La Banque de France met également en œuvre une approche très concrète de la prévention des crises opérationnelles. Elle coordonne ainsi des travaux de la place via le groupe de place robustesse (GPR) qu'elle préside et elle effectue des exercices de simulation des crises systémiques.

Le GPR est composé des principaux groupes bancaires et infrastructures de marché de la place, ainsi que des autorités financières et des services de l'État. Il établit des scénarios de crise en s'appuyant notamment sur les analyses issues d'un observatoire des menaces (ODM). Les scénarios en question sont ancrés dans le réel : cyberattaque, catastrophe naturelle, défaillance d'un prestataire critique ou encore pandémie. Sur cette base, le GPR organise régulièrement des exercices de simulation, les derniers en date portant sur une cyberattaque et ses conséquences (2019 et 2021) et la survenue d'une crue majeure en Île-de-France (2016).
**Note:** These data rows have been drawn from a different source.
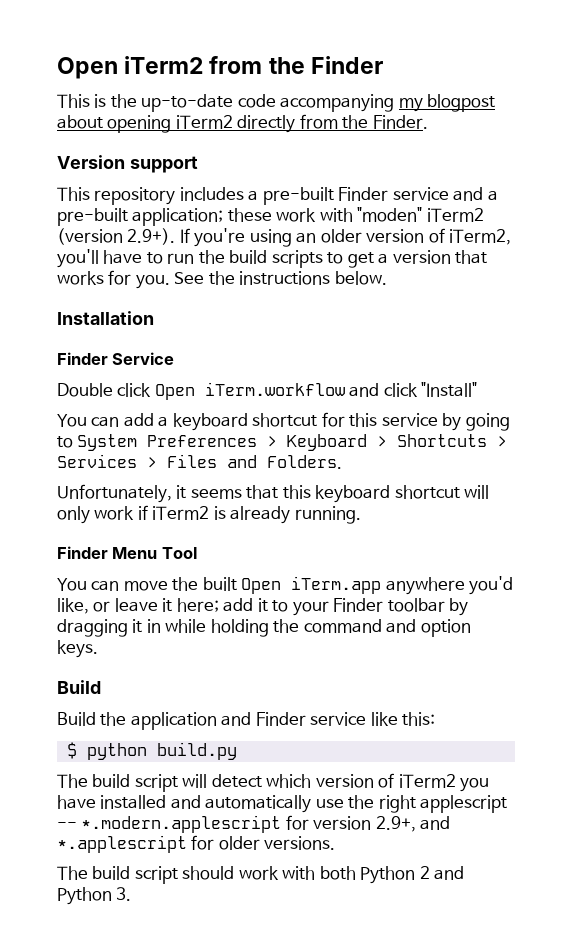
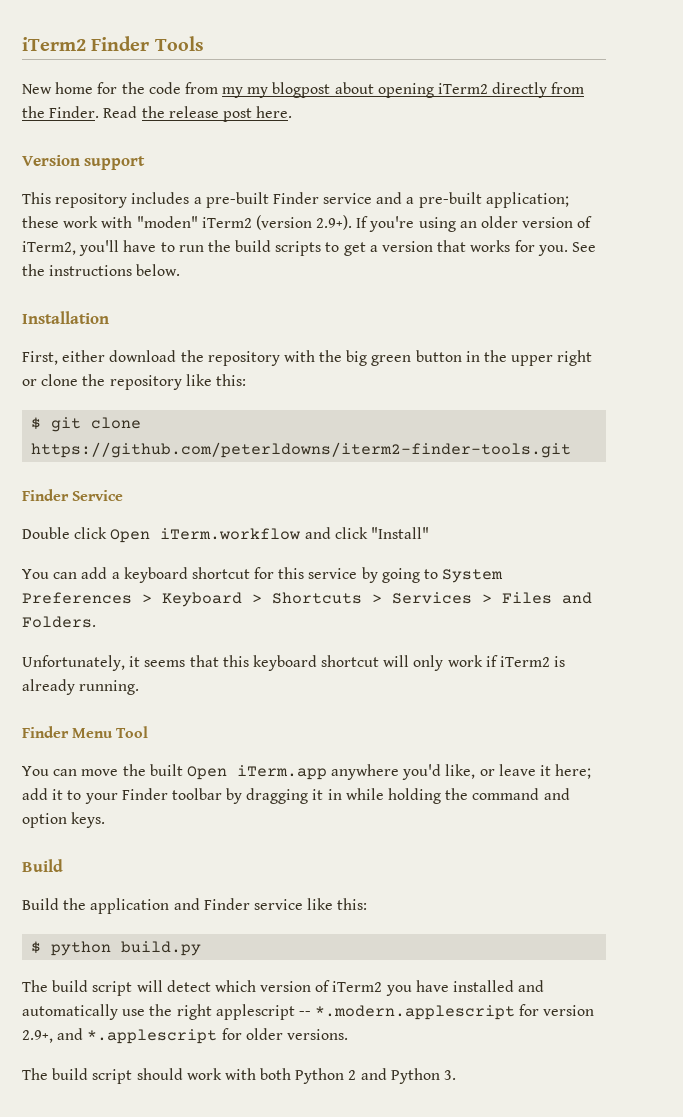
[57,56,383,79] [57,94,395,112] Open iTerm2 from the Finder // This is the up-to-date code accompanying -> [22,36,204,51] [22,82,244,98] iTerm2 Finder Tools // New home for the code from my
(428, 122) none -> [103,106,293,122] Read the release post here.
(154, 318) none -> [22,350,593,366] [22,374,246,390] [31,417,142,432] [31,442,572,458] // First, either download the repository with the big green button in the upper right or clone the repository like this: // $ git clone https://github.com/peterldowns/iterm2-finder-tools.git

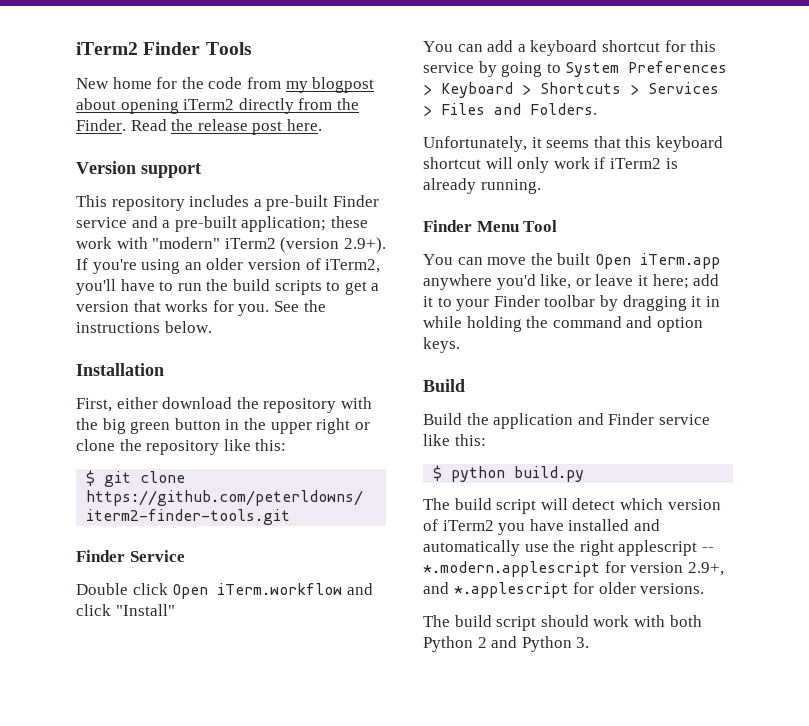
[247,87,269,98] my -> (308, 87) none
[136,216,198,228] "moden" -> [152,237,221,249] "modern"

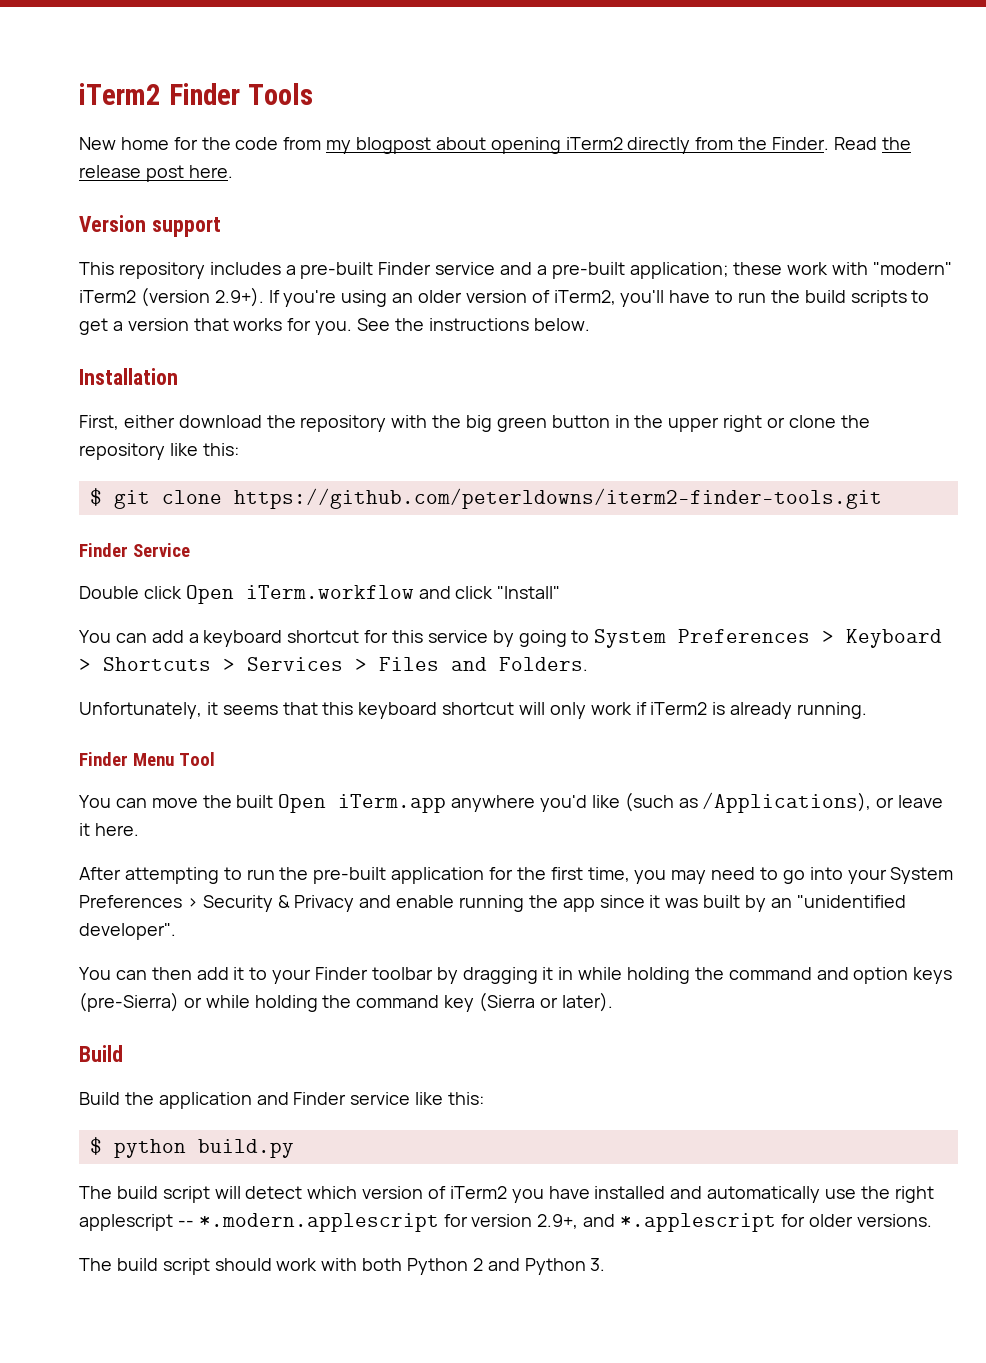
[540,274,689,289] like, or leave it here; -> [591,792,944,813] [79,823,139,836] [79,867,954,884] [79,895,906,912] [79,923,176,940] [79,967,192,980] like (such as /Applications), or leave it here. // After attempting to run the pre-built application for the first time, you may need to go into your System Preferences > Security & Privacy and enable running the app since it was built by an "unidentified developer". // You can then
[423,337,460,353] keys. -> [913,967,953,984] [79,992,613,1012] keys (pre-Sierra) or while holding the command key (Sierra or later).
L'entretien et l'amélioration des capacités de gestion des crises appellent néanmoins un renforcement des tests et de la coordination internationale. Le dispositif de gestion de crise pour le système financier bénéficie déjà d'une coordination européenne forte. C'est l'eurosystème qui est en charge des décisions relatives à la politique monétaire et aux apports en liquidité, en temps normal comme en temps de crise. En outre, il fournit et opère les infrastructures critiques pour ce qui a trait aux paiements de montants importants (Target 2) ou au règlement-livraison de titres (T2S). En tant qu'opérateur, l'eurosystème veille à la résilience opérationnelle de ces infrastructures et effectue régulièrement des tests à cette fin.

Cette coordination européenne vaut également pour la supervision des risques opérationnels des plus grandes banques de l'union bancaire et, par conséquent, des principaux groupes bancaires français, supervisés par le mécanisme de supervision unique (MSU). Ce cadre de supervision est appliqué selon les mêmes principes pour tous. Tous ces établissements ont ainsi pour obligation d'informer le MSU des incidents informatiques graves qui les affectent. À l'avenir, le réglement DORA incitera également les autorités financières européennes à développer un mécanisme d'échange d'informations et de gestion des cybercrises à dimension systémique. Toutefois, la très grande interconnexion des différentes places financières au niveau international requiert une approche harmonisée du renforcement de la résilience collective.

À l'initiative de la Banque de France, un exercice cyber impliquant vingt-quatre autorités financières et des acteurs privés a été organisé lors de la présidence française du G7 en 2019, pour tester leur capacité de coordination et assurer une reprise coordonnée des services financiers. Un nouvel exercice de même ampleur, pour lequel nous militons, est envisagé en 2024, des exercices plus ciblés ayant été effectués ou étant prévus en 2020, 2021 et 2022.